About 50% of timber is cellulose, approximately 25% is hemicellulose, and the remaining 25% consists of lignin and other substances [10]. Cellulose has been extensively used to produce paper and fiber. In contrast, hemicellulose has primarily been used as fuel in factory boilers. We are focusing on the potential of hemicellulose and are developing drugs for the future. Oji Pharma has successfully synthesized OJI-204 (Figure 1), which is a compound categorized as sulfated hemicellulose, similar to heparinoids using original techniques.

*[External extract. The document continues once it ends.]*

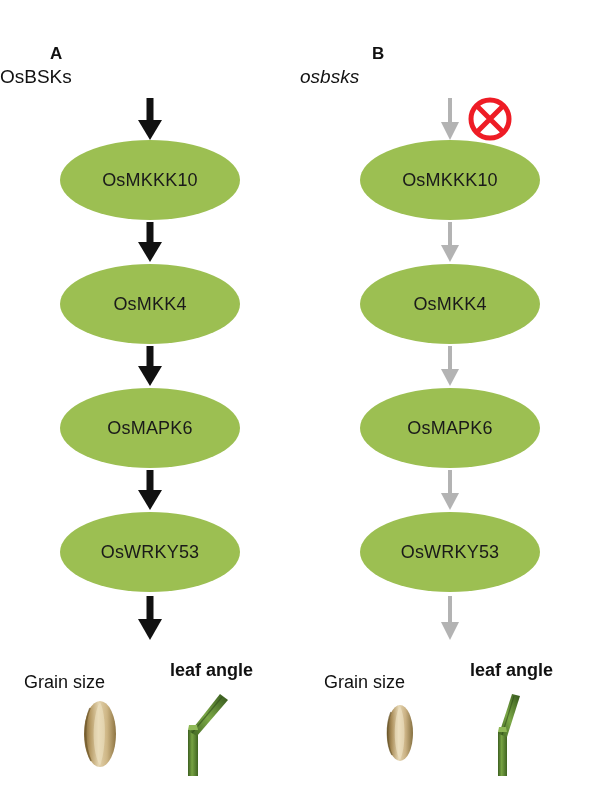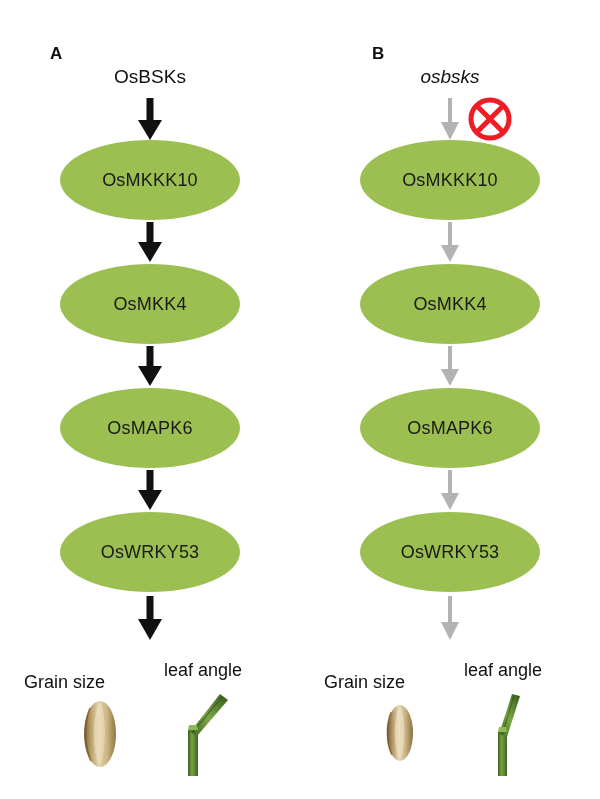"OsBSKs" .source-label { text-align: center -> none }
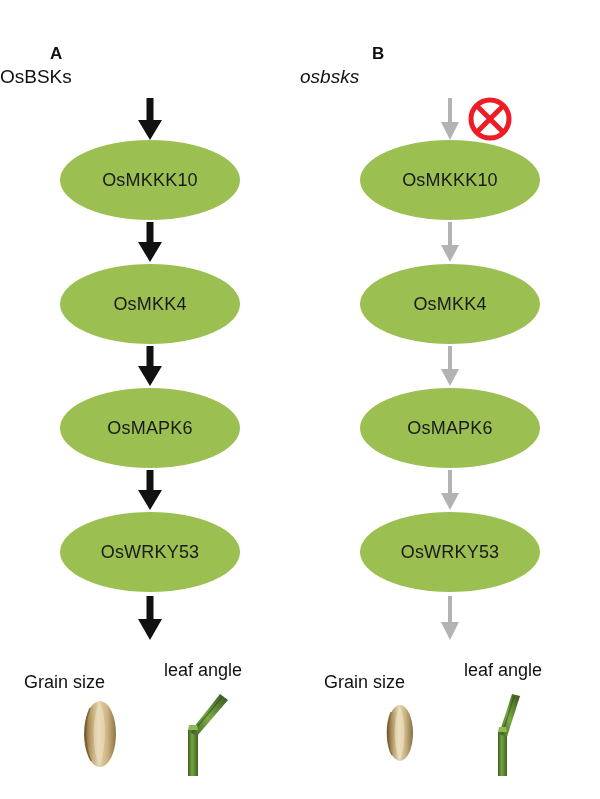"leaf angle" .outcome-label.leaf { font-weight: none -> bold; left: 164px -> 170px }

Similar to heparinoid, sulfated hemicellulose including pentosan polysulfate sodium (PPS) is a compound that belongs to the sulfated polysaccharide family. PPS has been shown to exhibit anti-coagulant and anti-inflammatory activities [11,12,13]. However, it currently remains unclear whether sulfated hemicellulose exerts the same moisturizing effect as heparinoid or if it has other effects on itch.
In the present study, we used a mouse model of dry skin to examine the degree of dryness and the effects of the topical application of OJI-204 on itch and m-alloknesis induced by dry skin. We herein demonstrate that topically applied OJI-204 exerted moisturizing effects and suppressed itch and m-alloknesis.
2. Materials and Methods
2.1. Animals
Male C57BL/6J mice were purchased from SLC Japan (Shizuoka, Japan) at 6–7 weeks old and were subsequently kept in-house and used in the experiments at 8 weeks old. They were maintained in the experimental animal facility of Juntendo University Graduate School of Medicine under a 12 h light/dark cycle at a regulated temperature of 22 to 24 °C, with food and tap water provided ad libitum. All experiments on animals were approved by the Animal Ethics Committee at Juntendo University Graduate School of Medicine.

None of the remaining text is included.